Desde 1949 se celebra este festival que muestra la excelencia del arte de las linternas. Flotan en el río dragones y criaturas fabulosas, escenas tradicionales coreanas y monumentos internacionales, personajes de dibujos animados y recreaciones de todo tipo; todas laboriosamente creadas con una estructura de madera que, forrada en una fina tela, es iluminadas desde dentro. En su última edición –a principios de octubre- hubo 300 linternas flotantes y un total de 60.000, dispuestas en tierra, por todo el complejo.
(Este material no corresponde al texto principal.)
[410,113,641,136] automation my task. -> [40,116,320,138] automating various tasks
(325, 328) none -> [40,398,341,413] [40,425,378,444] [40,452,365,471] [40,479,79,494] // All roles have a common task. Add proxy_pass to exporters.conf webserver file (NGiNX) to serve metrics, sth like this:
Muchas son nuevas, otras llevan décadas brillando. 100.000 visitantes se deleitan cada día con el arte de esta ciudad, auténtica celebración del diseño y de la electricidad que una vez al año convierte a la ciudad en una especie de Disney coreano.
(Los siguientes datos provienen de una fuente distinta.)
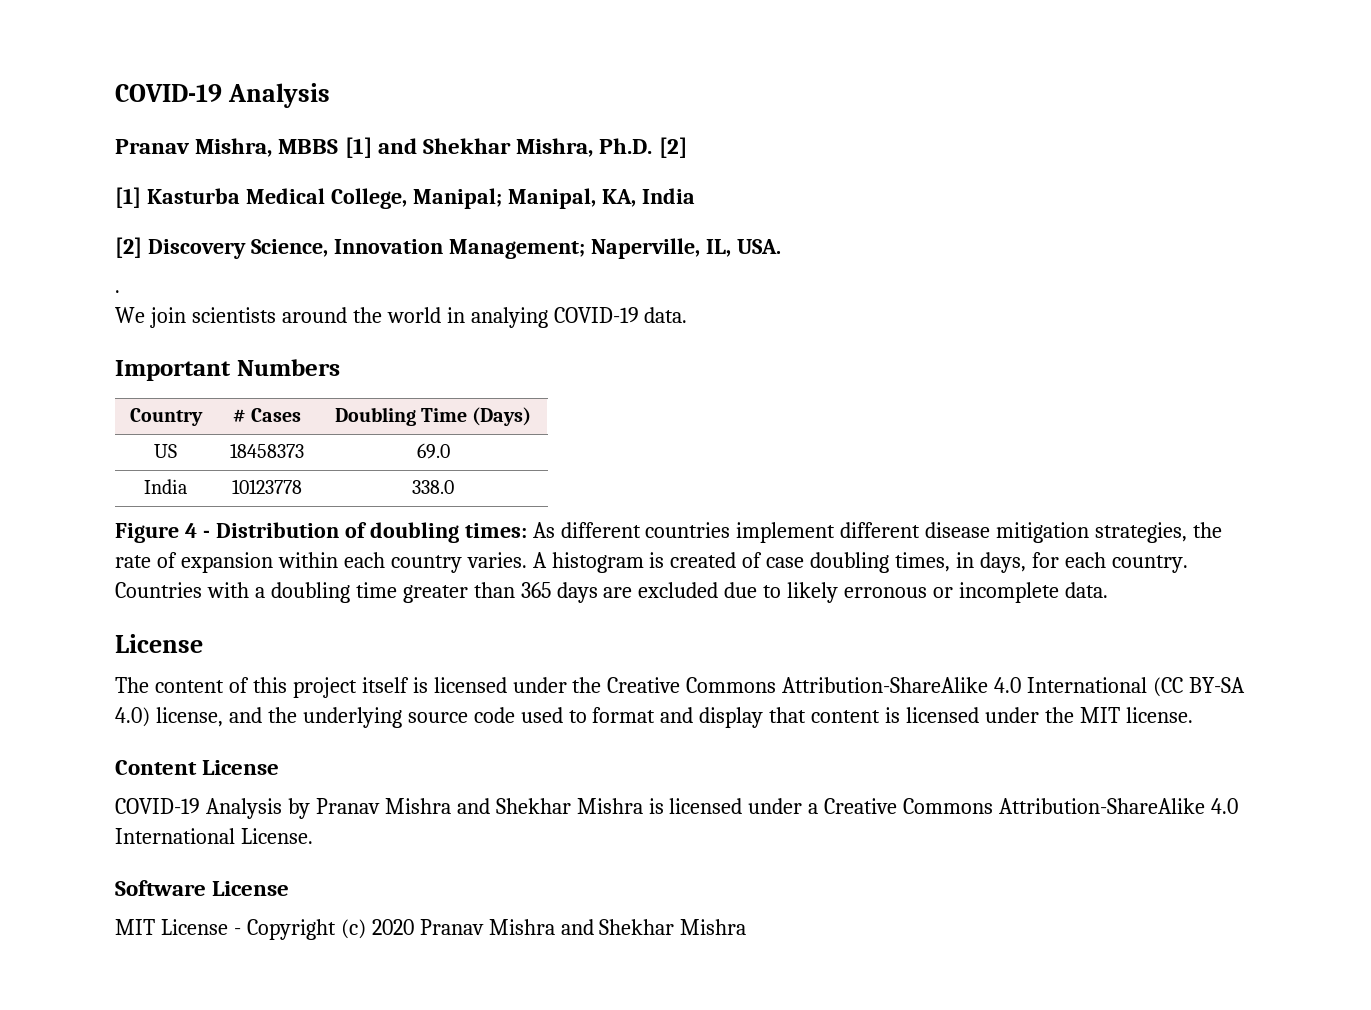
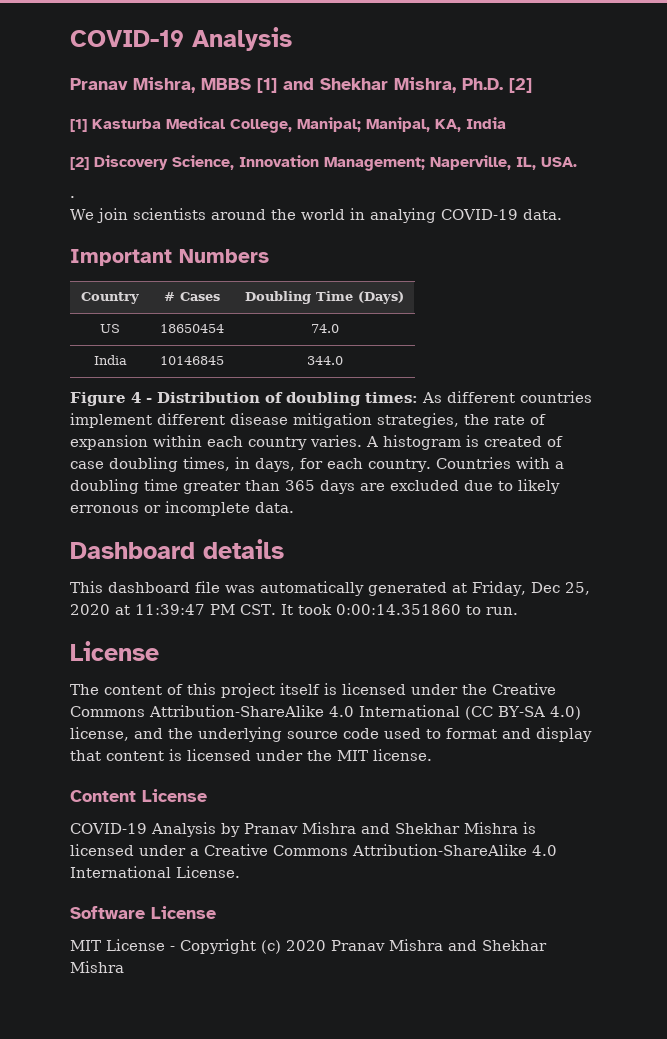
[230,443,304,458] [416,443,450,459] 18458373 | 69.0 -> [160,324,224,333] [310,324,339,333] 18650454 | 74.0
[232,479,302,494] [412,480,454,494] 10123778 | 338.0 -> [160,356,224,365] [306,356,343,365] 10146845 | 344.0
(1108, 590) none -> [70,539,284,559] [70,581,590,596] [70,604,518,615] // Dashboard details // This dashboard file was automatically generated at Friday, Dec 25, 2020 at 11:39:47 PM CST. It took 0:00:14.351860 to run.

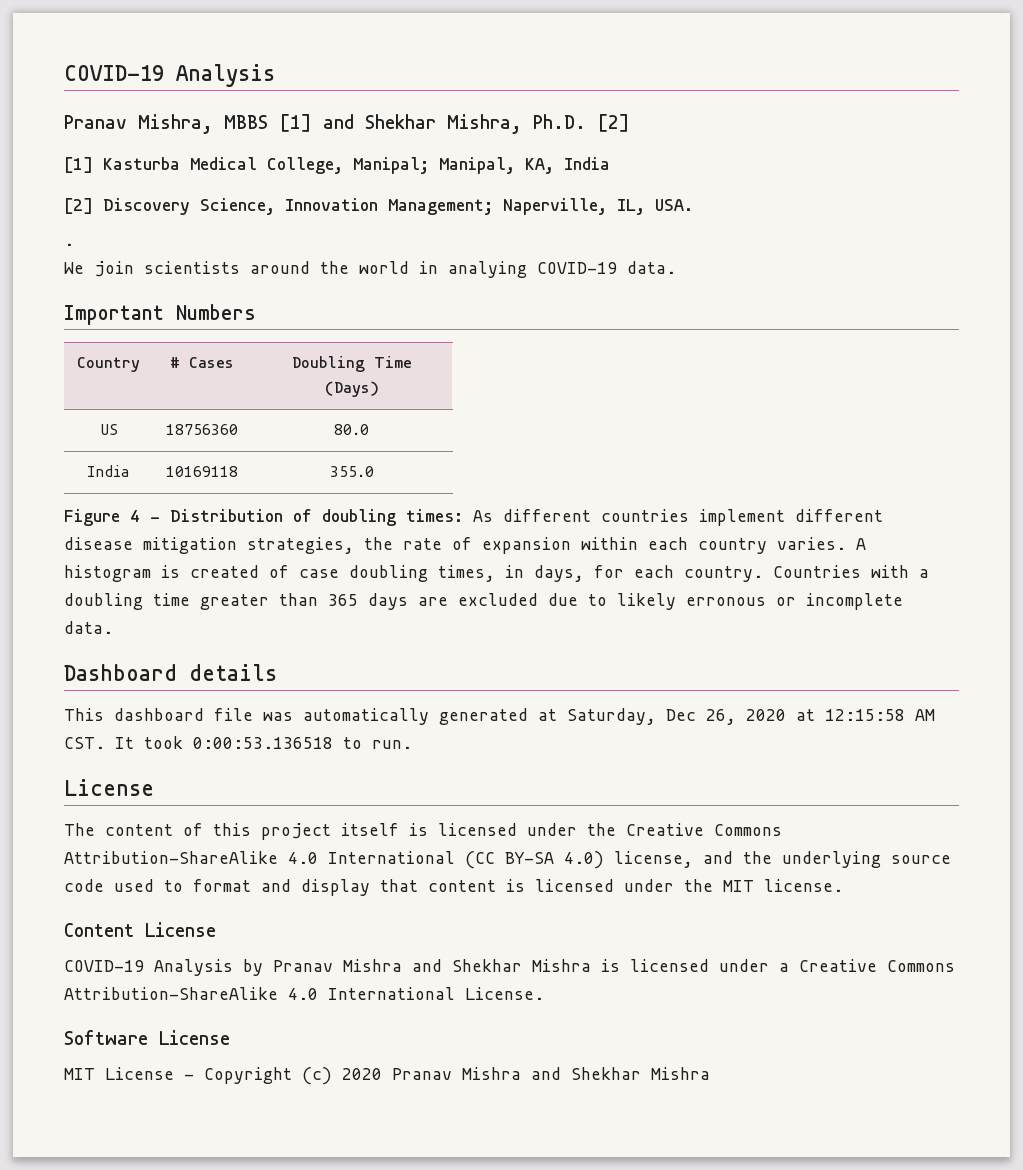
[160,324,224,333] [310,324,339,333] 18650454 | 74.0 -> [165,424,238,435] [334,424,369,435] 18756360 | 80.0
[160,356,224,365] [306,356,343,365] 10146845 | 344.0 -> [165,466,238,477] [329,466,374,477] 10169118 | 355.0
[472,581,590,596] [70,604,235,615] Friday, Dec 25, 2020 at 11:39:47 PM -> [567,708,935,725] Saturday, Dec 26, 2020 at 12:15:58 AM
[335,604,461,615] 0:00:14.351860 -> [193,737,333,749] 0:00:53.136518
Un atractivo de muy distinta índole nos lleva hasta el condado de Hapcheon (a dos horas y media de Busan). Allí se encuentra el templo budista de Haeinsa, un tesoro de más de 1200 años reconocido por la UNESCO como patrimonio de la Humanidad. Aunque las dependencias del santuario son de una belleza inigualable, quien estuviera acostumbrado a visitar templos podría pensar que se trata de uno más. Un elemento hace del lugar algo único: aquí está la más antigua, completa y gigantesca reliquia budista de todo el mundo. La Tripitaka Coreana es una colección de 80.000 tablas donde fue escrito, entre 1237 y 1249, el canon de dicha religión. Todo el saber oriental se encierra en esas tablas, que pueden entreverse a través de los resquicios del templo donde están confinadas. Se sugiere la visita de un espectacular centro tecnológico aledaño: allí se pueden consultar las réplicas y conocer las cifras dan cuenta de la magnitud de una obra que requirió la madera de 35.000 cerezos y el trabajo de 2000 amanuenses. Todas juntas pesan 2800 toneladas y unidas alcanzarían los 3.250 metros de alto.
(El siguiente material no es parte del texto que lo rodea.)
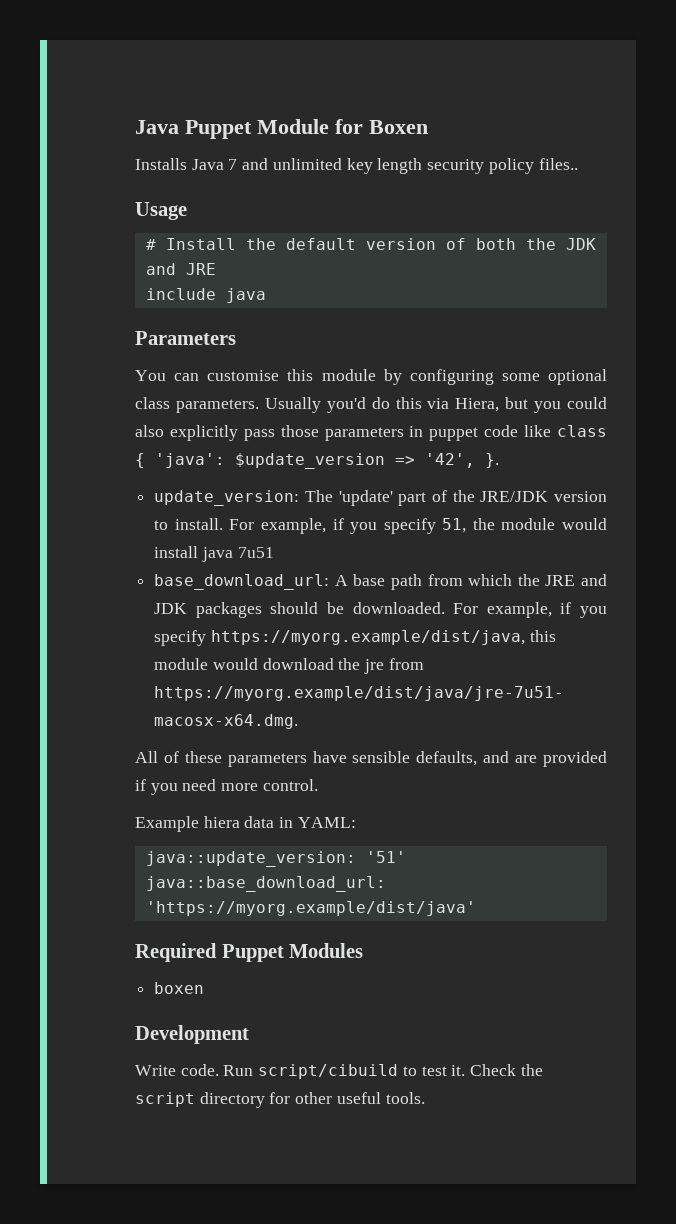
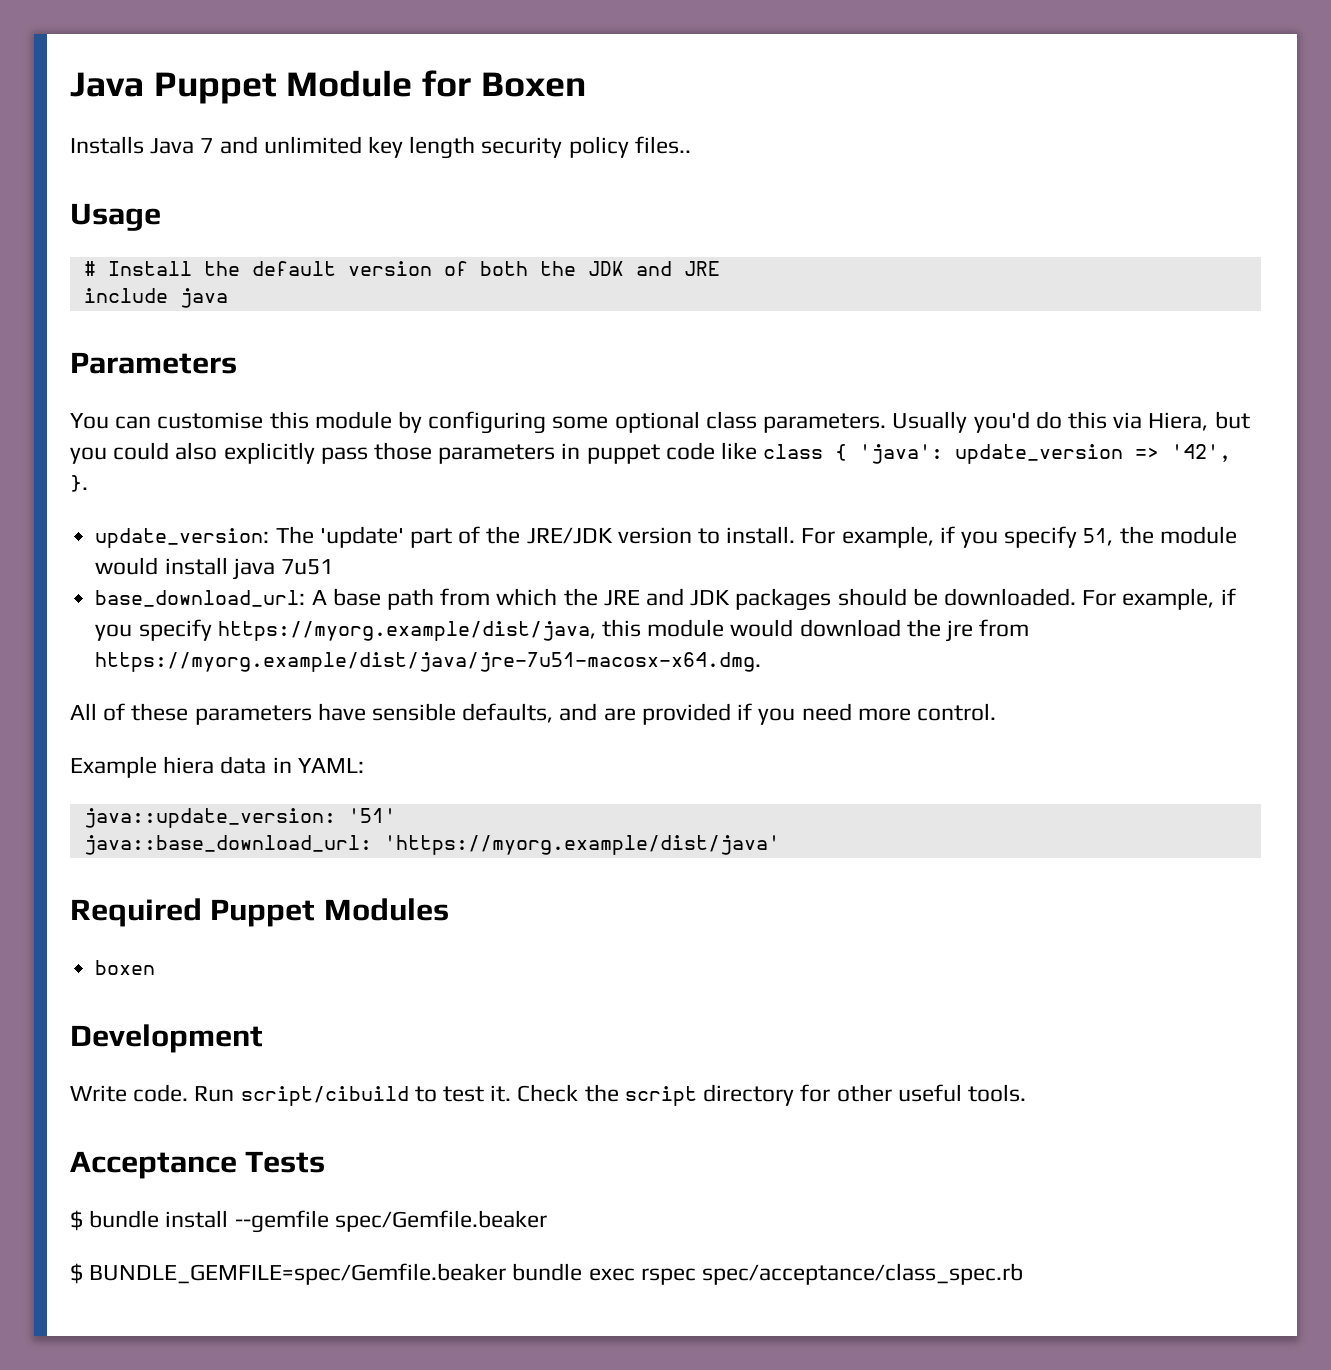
[235,453,385,469] $update_version -> [955,444,1124,464] update_version
(425, 1098) none -> [70,1151,326,1179] [70,1210,547,1233] [70,1263,1024,1285] // Acceptance Tests // $ bundle install --gemfile spec/Gemfile.beaker // $ BUNDLE_GEMFILE=spec/Gemfile.beaker bundle exec rspec spec/acceptance/class_spec.rb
No es la única reliquia valiosa de la región. Viajamos a Gyeongju (a una hora de Busan); la ciudad fue capital de Silla, reinado que entre los siglos VII y IX abarcó dos tercios de la actual península coreana. Tal es la cantidad de tesoros arqueológicos y culturales de la ciudad que a esta se le llama “el museo sin paredes”. Citaremos algunos lugares protegidos por la UNESCO –la aldea tradicional de Yangdong o el templo Bulguksa- y destacaremos un lugar muy singular: Seokguram. Unánimemente es el templo más conocido del país, lo que sin duda tiene que ver con su espectacular Buda, escondido en una gruta encerrada en un monte 700 metros. Es obligado afrontar el misterio de la mirada de esta talla, obra maestra del arte budista, antes de continuar un viaje que, ahora sí, puede seguir hacia el mundanal ruido. Seúl espera.